> **Task objective**:
Search the entries below for "дивиденды". Report each line where it occurs.

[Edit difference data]
★ ★ ★

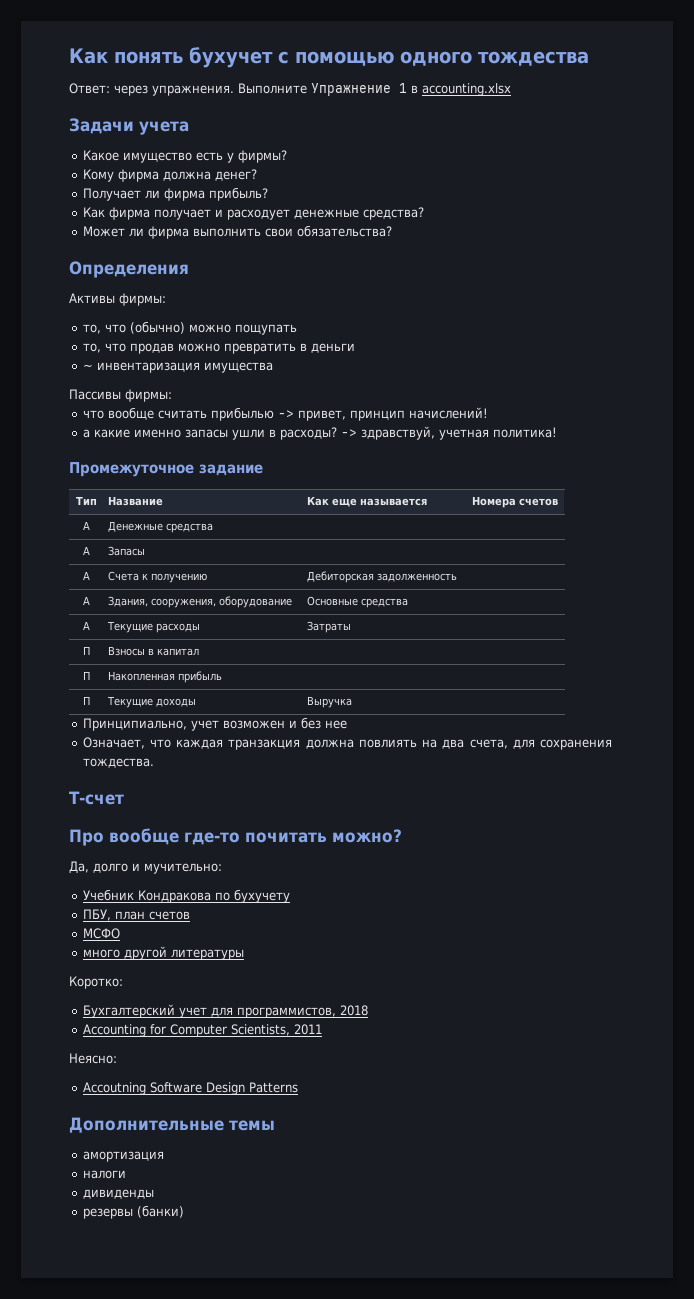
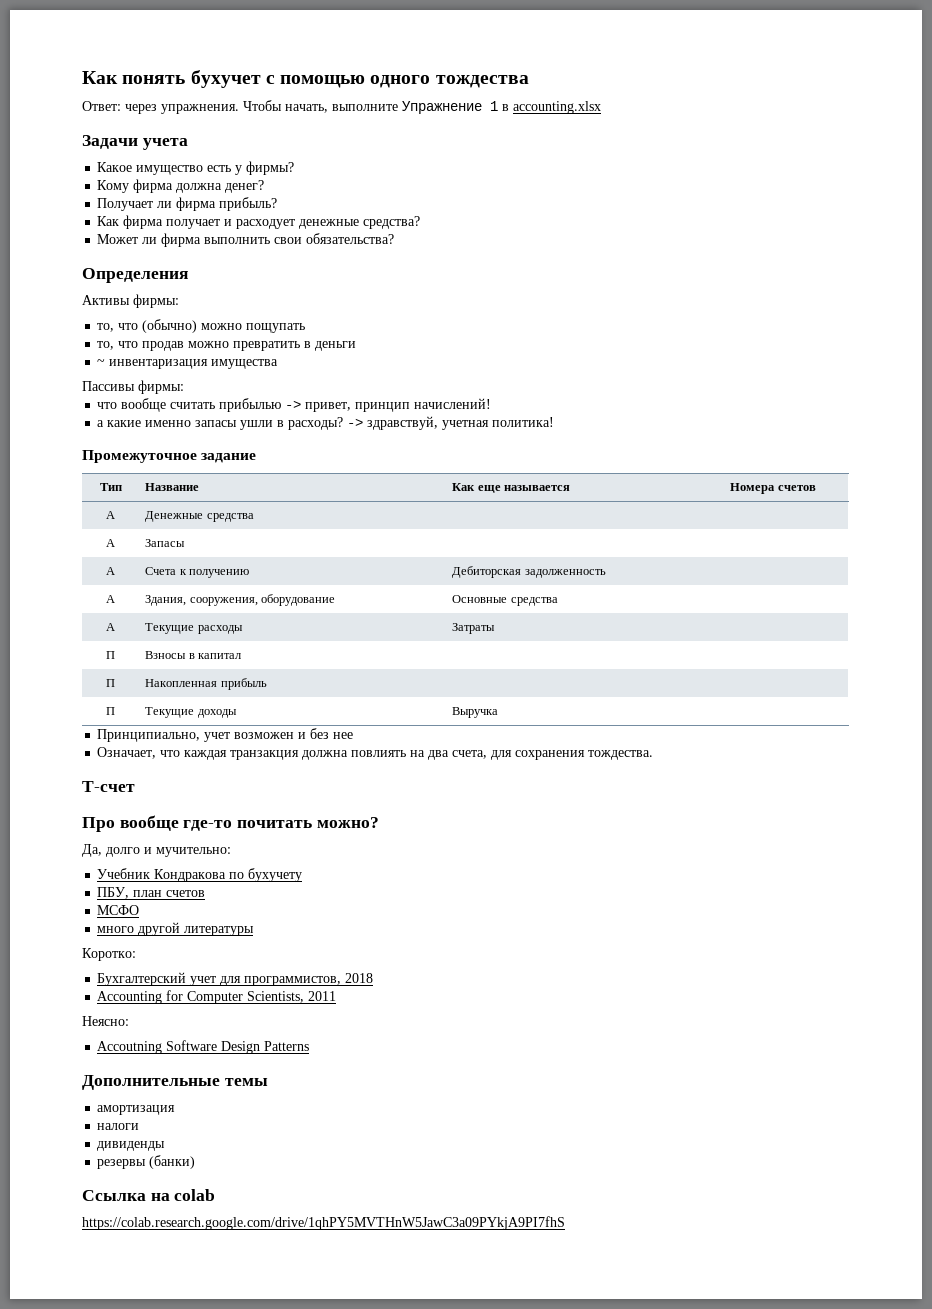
- Выполните Упражнение 1 в accounting.xlsx
+ Чтобы начать, выполните Упражнение 1 в accounting.xlsx
+ Ссылка на colab
+ https://colab.research.google.com/drive/1qhPY5MVTHnW5JawC3a09PYkjA9PI7fhS

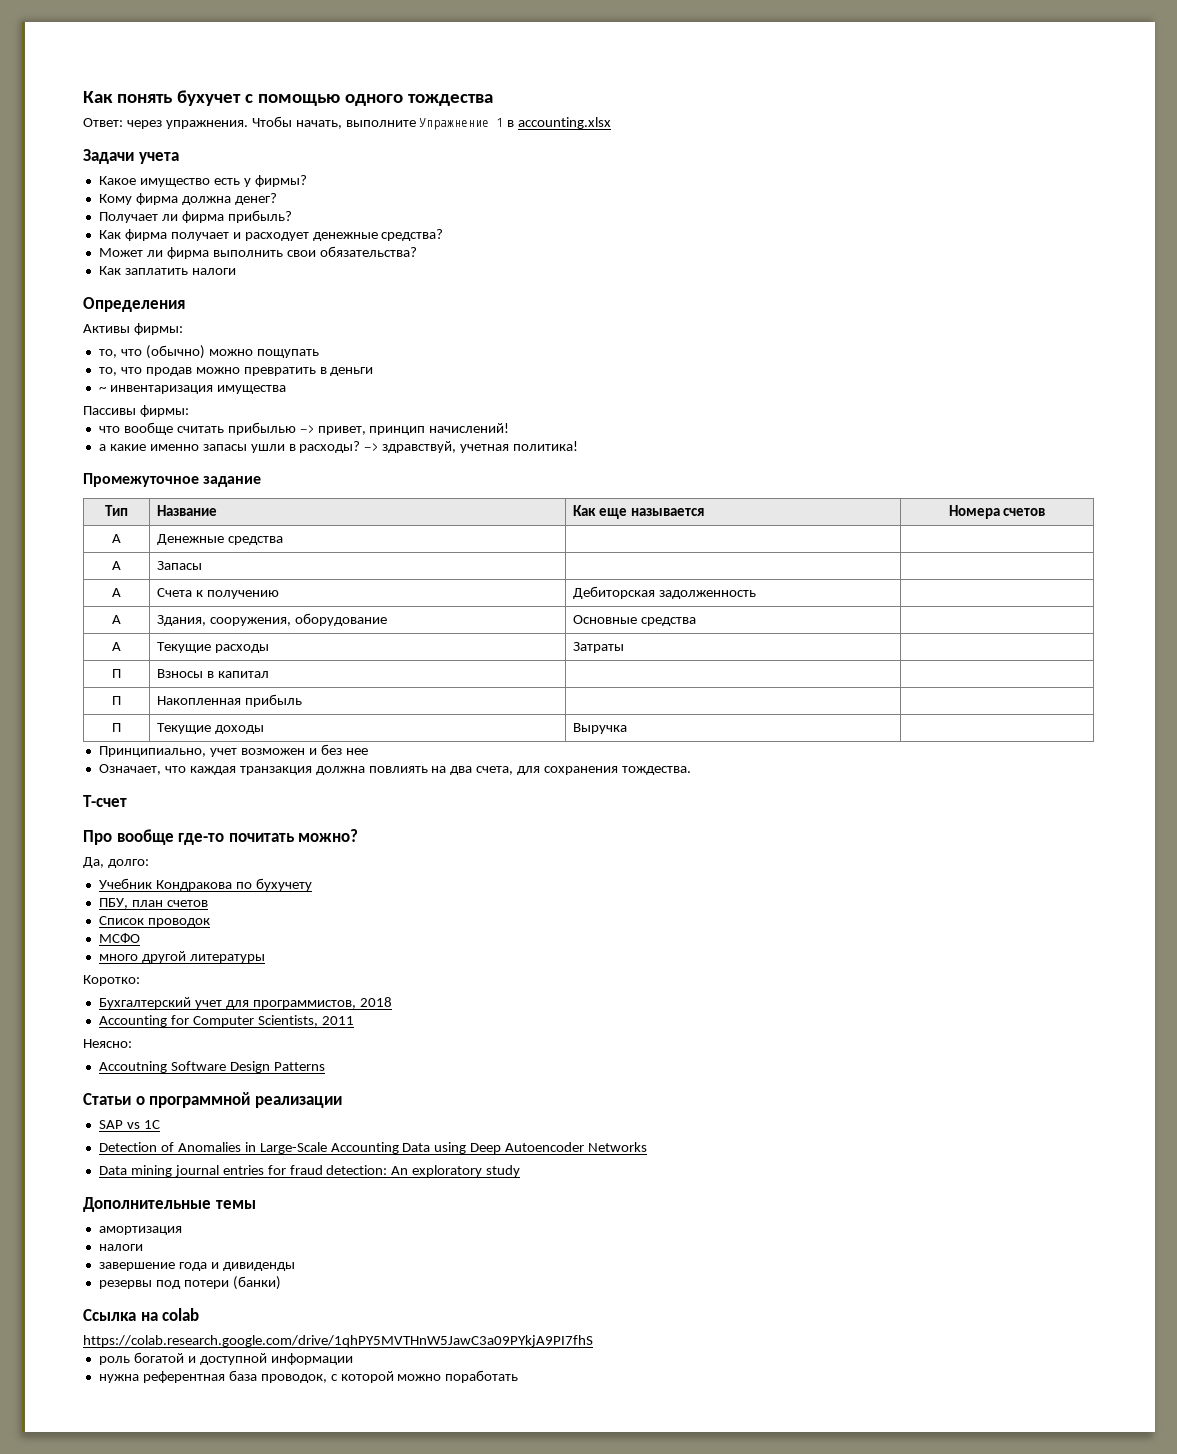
+ Как заплатить налоги
- Да, долго и мучительно:
+ Да, долго:
+ Список проводок
+ Статьи о программной реализации
+ SAP vs 1C
+ Detection of Anomalies in Large-Scale Accounting Data using Deep Autoencoder Networks
+ Data mining journal entries for fraud detection: An exploratory study
- дивиденды
+ завершение года и дивиденды
- резервы (банки)
+ резервы под потери (банки)
+ роль богатой и доступной информации
+ нужна референтная база проводок, с которой можно поработать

★ ★ ★

> **Response below**:
- дивиденды
+ завершение года и дивиденды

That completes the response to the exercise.